■ YOUR OBJECTIVE: Copy each line below as written, but skip the pictures.

■ RECORDS PROVIDED:
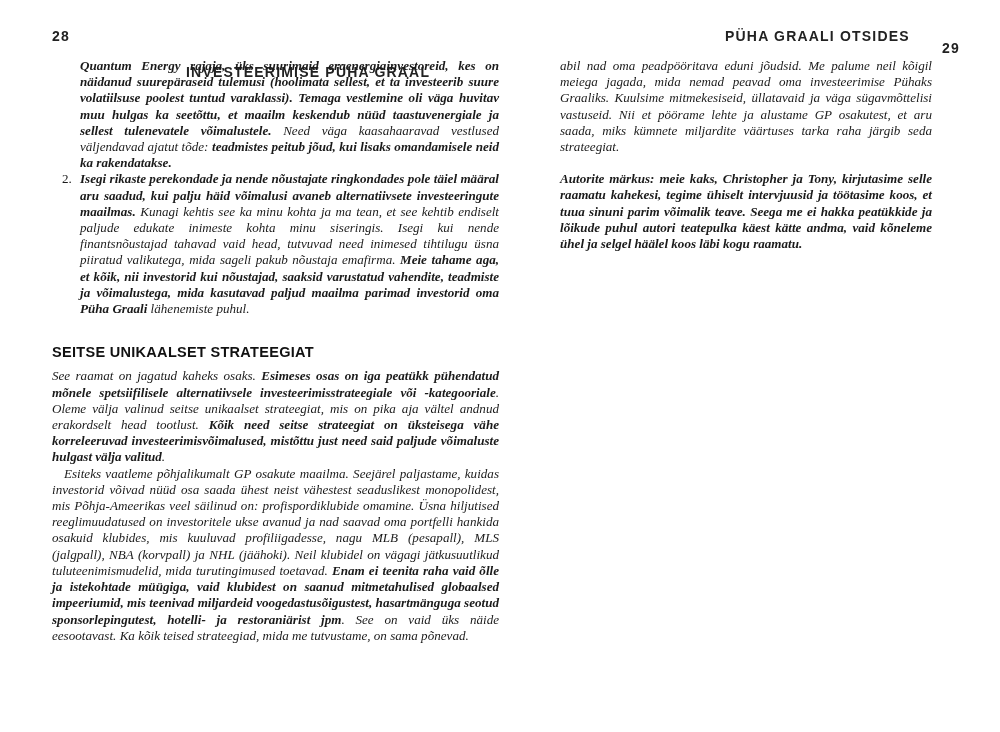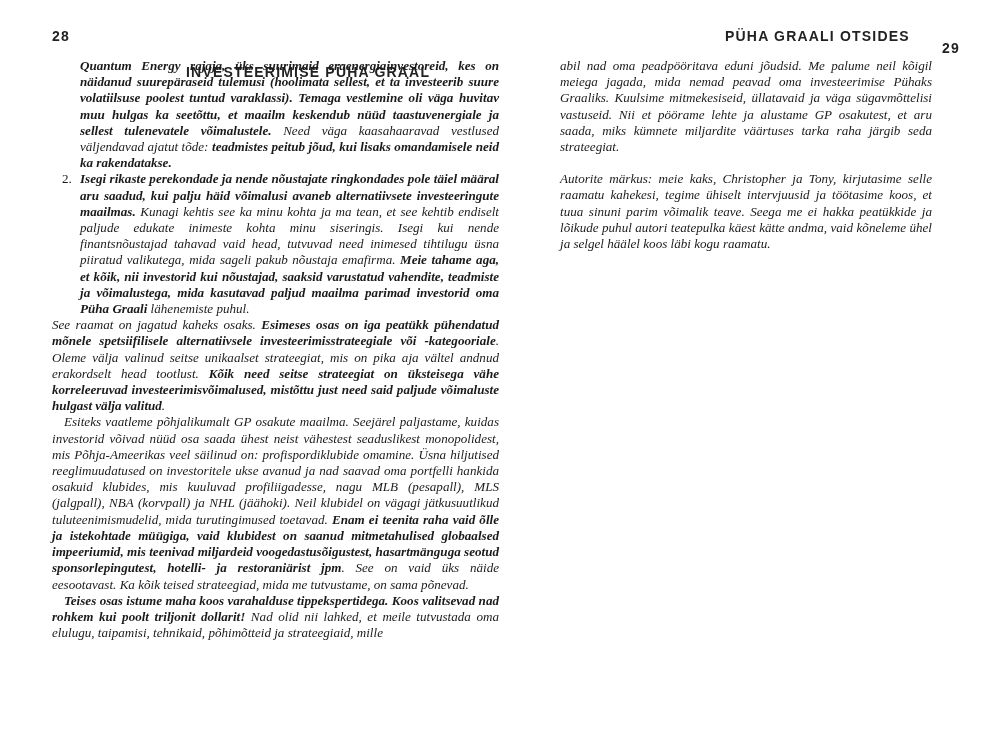--- a/index.html
+++ b/index.html
@@ -41,7 +41,7 @@
       text-transform: uppercase; margin-top: 27px; margin-bottom: 8px;
       color: #111;
     }
-    .note { font-style: italic; margin-top: 16px; }
+    .note { font-style: italic; margin-top: 16px; font-weight: bold; }
   </style>
 </head>
 <body>

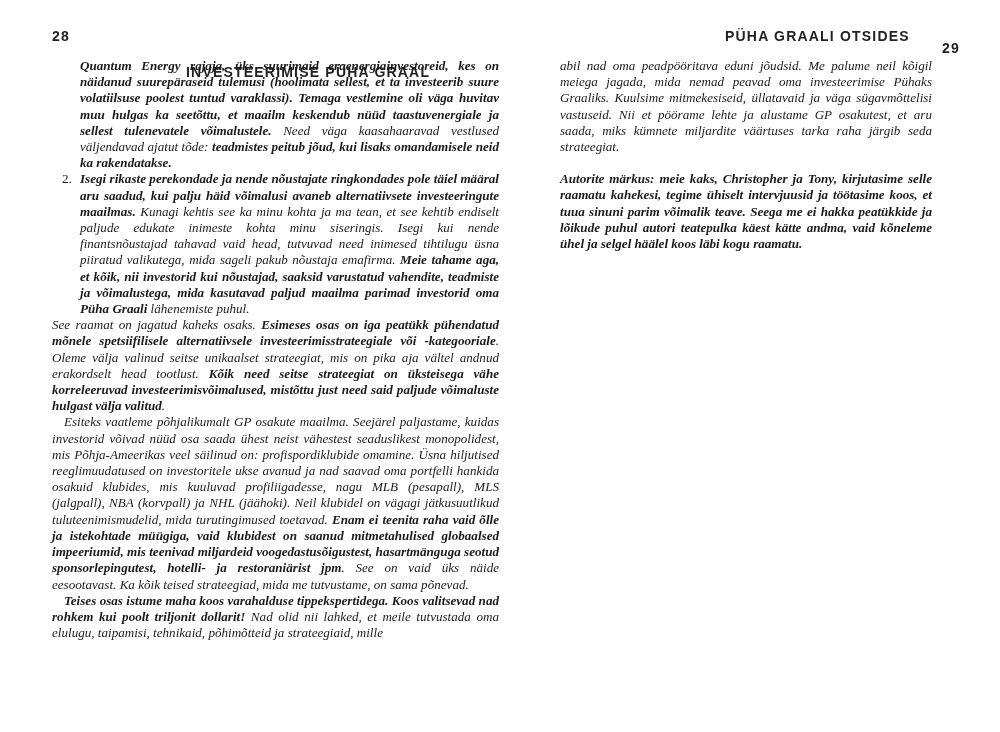--- a/index.html
+++ b/index.html
@@ -60,6 +60,7 @@
       <p><b>Isegi rikaste perekondade ja nende nõustajate ringkondades pole täiel määral aru saadud, kui palju häid võimalusi avaneb alternatiivsete investeeringute maailmas.</b><span> Kunagi kehtis see ka minu kohta ja ma tean, et see kehtib endiselt paljude edukate inimeste kohta minu siseringis. Isegi kui nende finantsnõustajad tahavad vaid head, tutvuvad need inimesed tihtilugu üsna piiratud valikutega, mida sageli pakub nõustaja emafirma. </span><b>Meie tahame aga, et kõik, nii investorid kui nõustajad, saaksid varustatud vahendite, teadmiste ja võimalustega, mida kasutavad paljud maailma parimad investorid oma Püha Graali</b><span> lähenemiste puhul.</span></p>
     </div>
 
+    <h2 class="section-heading">Seitse unikaalset strateegiat</h2>
 
     <p><span>See raamat on jagatud kaheks osaks. </span><b>Esimeses osas on iga peatükk pühendatud mõnele spetsiifilisele alternatiivsele investeerimisstrateegiale või -kategooriale</b><span>. Oleme välja valinud seitse unikaalset strateegiat, mis on pika aja vältel andnud erakordselt head tootlust. </span><b>Kõik need seitse strateegiat on üksteisega vähe korreleeruvad investeerimisvõimalused, mistõttu just need said paljude võimaluste hulgast välja valitud</b><span>.</span></p>
     <p class="indent"><span>Esiteks vaatleme põhjalikumalt GP osakute maailma. Seejärel paljastame, kuidas investorid võivad nüüd osa saada ühest neist vähestest seaduslikest monopolidest, mis Põhja-Ameerikas veel säilinud on: profispordiklubide omamine. Üsna hiljutised reeglimuudatused on investoritele ukse avanud ja nad saavad oma portfelli hankida osakuid klubides, mis kuuluvad profiliigadesse, nagu MLB (pesapall), MLS (jalgpall), NBA (korvpall) ja NHL (jäähoki). Neil klubidel on vägagi jätkusuutlikud tuluteenimismudelid, mida turutingimused toetavad. </span><b>Enam ei teenita raha vaid õlle ja istekohtade müügiga, vaid klubidest on saanud mitmetahulised globaalsed impeeriumid, mis teenivad miljardeid voogedastusõigustest, hasartmänguga seotud sponsorlepingutest, hotelli- ja restoraniärist jpm</b><span>. See on vaid üks näide eesootavast. Ka kõik teised strateegiad, mida me tutvustame, on sama põnevad.</span></p>

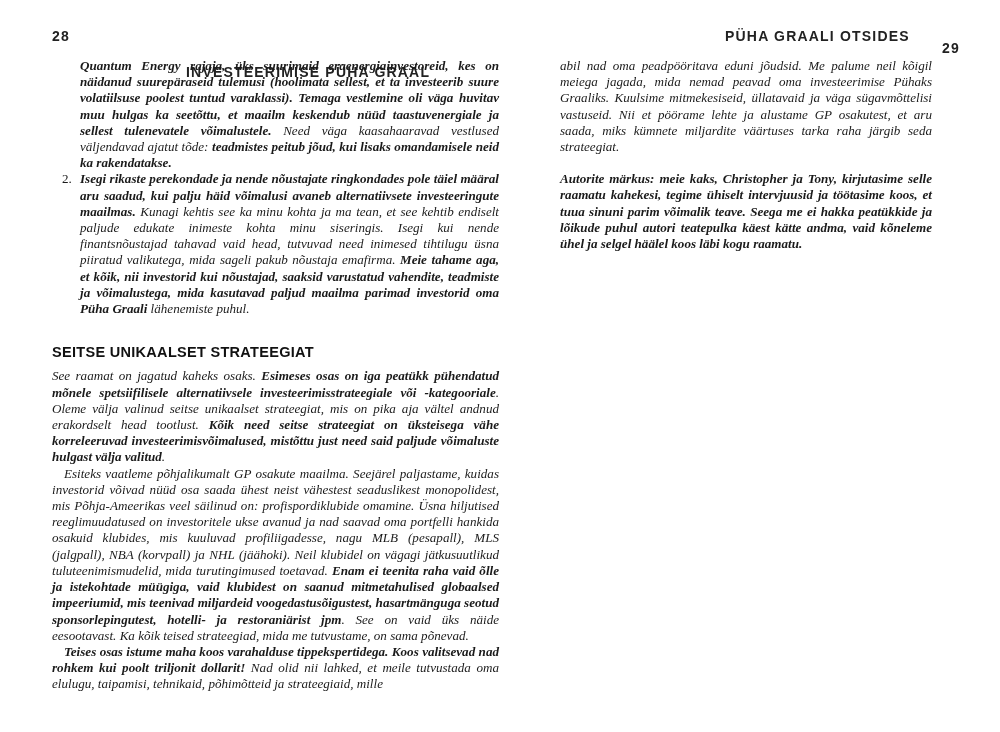--- a/index.html
+++ b/index.html
@@ -64,7 +64,6 @@
 
     <p><span>See raamat on jagatud kaheks osaks. </span><b>Esimeses osas on iga peatükk pühendatud mõnele spetsiifilisele alternatiivsele investeerimisstrateegiale või -kategooriale</b><span>. Oleme välja valinud seitse unikaalset strateegiat, mis on pika aja vältel andnud erakordselt head tootlust. </span><b>Kõik need seitse strateegiat on üksteisega vähe korreleeruvad investeerimisvõimalused, mistõttu just need said paljude võimaluste hulgast välja valitud</b><span>.</span></p>
     <p class="indent"><span>Esiteks vaatleme põhjalikumalt GP osakute maailma. Seejärel paljastame, kuidas investorid võivad nüüd osa saada ühest neist vähestest seaduslikest monopolidest, mis Põhja-Ameerikas veel säilinud on: profispordiklubide omamine. Üsna hiljutised reeglimuudatused on investoritele ukse avanud ja nad saavad oma portfelli hankida osakuid klubides, mis kuuluvad profiliigadesse, nagu MLB (pesapall), MLS (jalgpall), NBA (korvpall) ja NHL (jäähoki). Neil klubidel on vägagi jätkusuutlikud tuluteenimismudelid, mida turutingimused toetavad. </span><b>Enam ei teenita raha vaid õlle ja istekohtade müügiga, vaid klubidest on saanud mitmetahulised globaalsed impeeriumid, mis teenivad miljardeid voogedastusõigustest, hasartmänguga seotud sponsorlepingutest, hotelli- ja restoraniärist jpm</b><span>. See on vaid üks näide eesootavast. Ka kõik teised strateegiad, mida me tutvustame, on sama põnevad.</span></p>
-    <p class="indent"><b>Teises osas istume maha koos varahalduse tippekspertidega. Koos valitsevad nad rohkem kui poolt triljonit dollarit!</b><span> Nad olid nii lahked, et meile tutvustada oma elulugu, taipamisi, tehnikaid, põhimõtteid ja strateegiaid, mille</span></p>
   </div>
 
   <div class="page-right">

■ ANSWER SPACE:
--- a/index.html
+++ b/index.html
@@ -41,7 +41,7 @@
       text-transform: uppercase; margin-top: 27px; margin-bottom: 8px;
       color: #111;
     }
-    .note { font-style: italic; margin-top: 16px; }
+    .note { font-style: italic; margin-top: 16px; font-weight: bold; }
   </style>
 </head>
 <body>

--- a/index.html
+++ b/index.html
@@ -60,6 +60,7 @@
       <p><b>Isegi rikaste perekondade ja nende nõustajate ringkondades pole täiel määral aru saadud, kui palju häid võimalusi avaneb alternatiivsete investeeringute maailmas.</b><span> Kunagi kehtis see ka minu kohta ja ma tean, et see kehtib endiselt paljude edukate inimeste kohta minu siseringis. Isegi kui nende finantsnõustajad tahavad vaid head, tutvuvad need inimesed tihtilugu üsna piiratud valikutega, mida sageli pakub nõustaja emafirma. </span><b>Meie tahame aga, et kõik, nii investorid kui nõustajad, saaksid varustatud vahendite, teadmiste ja võimalustega, mida kasutavad paljud maailma parimad investorid oma Püha Graali</b><span> lähenemiste puhul.</span></p>
     </div>
 
+    <h2 class="section-heading">Seitse unikaalset strateegiat</h2>
 
     <p><span>See raamat on jagatud kaheks osaks. </span><b>Esimeses osas on iga peatükk pühendatud mõnele spetsiifilisele alternatiivsele investeerimisstrateegiale või -kategooriale</b><span>. Oleme välja valinud seitse unikaalset strateegiat, mis on pika aja vältel andnud erakordselt head tootlust. </span><b>Kõik need seitse strateegiat on üksteisega vähe korreleeruvad investeerimisvõimalused, mistõttu just need said paljude võimaluste hulgast välja valitud</b><span>.</span></p>
     <p class="indent"><span>Esiteks vaatleme põhjalikumalt GP osakute maailma. Seejärel paljastame, kuidas investorid võivad nüüd osa saada ühest neist vähestest seaduslikest monopolidest, mis Põhja-Ameerikas veel säilinud on: profispordiklubide omamine. Üsna hiljutised reeglimuudatused on investoritele ukse avanud ja nad saavad oma portfelli hankida osakuid klubides, mis kuuluvad profiliigadesse, nagu MLB (pesapall), MLS (jalgpall), NBA (korvpall) ja NHL (jäähoki). Neil klubidel on vägagi jätkusuutlikud tuluteenimismudelid, mida turutingimused toetavad. </span><b>Enam ei teenita raha vaid õlle ja istekohtade müügiga, vaid klubidest on saanud mitmetahulised globaalsed impeeriumid, mis teenivad miljardeid voogedastusõigustest, hasartmänguga seotud sponsorlepingutest, hotelli- ja restoraniärist jpm</b><span>. See on vaid üks näide eesootavast. Ka kõik teised strateegiad, mida me tutvustame, on sama põnevad.</span></p>

--- a/index.html
+++ b/index.html
@@ -64,7 +64,6 @@
 
     <p><span>See raamat on jagatud kaheks osaks. </span><b>Esimeses osas on iga peatükk pühendatud mõnele spetsiifilisele alternatiivsele investeerimisstrateegiale või -kategooriale</b><span>. Oleme välja valinud seitse unikaalset strateegiat, mis on pika aja vältel andnud erakordselt head tootlust. </span><b>Kõik need seitse strateegiat on üksteisega vähe korreleeruvad investeerimisvõimalused, mistõttu just need said paljude võimaluste hulgast välja valitud</b><span>.</span></p>
     <p class="indent"><span>Esiteks vaatleme põhjalikumalt GP osakute maailma. Seejärel paljastame, kuidas investorid võivad nüüd osa saada ühest neist vähestest seaduslikest monopolidest, mis Põhja-Ameerikas veel säilinud on: profispordiklubide omamine. Üsna hiljutised reeglimuudatused on investoritele ukse avanud ja nad saavad oma portfelli hankida osakuid klubides, mis kuuluvad profiliigadesse, nagu MLB (pesapall), MLS (jalgpall), NBA (korvpall) ja NHL (jäähoki). Neil klubidel on vägagi jätkusuutlikud tuluteenimismudelid, mida turutingimused toetavad. </span><b>Enam ei teenita raha vaid õlle ja istekohtade müügiga, vaid klubidest on saanud mitmetahulised globaalsed impeeriumid, mis teenivad miljardeid voogedastusõigustest, hasartmänguga seotud sponsorlepingutest, hotelli- ja restoraniärist jpm</b><span>. See on vaid üks näide eesootavast. Ka kõik teised strateegiad, mida me tutvustame, on sama põnevad.</span></p>
-    <p class="indent"><b>Teises osas istume maha koos varahalduse tippekspertidega. Koos valitsevad nad rohkem kui poolt triljonit dollarit!</b><span> Nad olid nii lahked, et meile tutvustada oma elulugu, taipamisi, tehnikaid, põhimõtteid ja strateegiaid, mille</span></p>
   </div>
 
   <div class="page-right">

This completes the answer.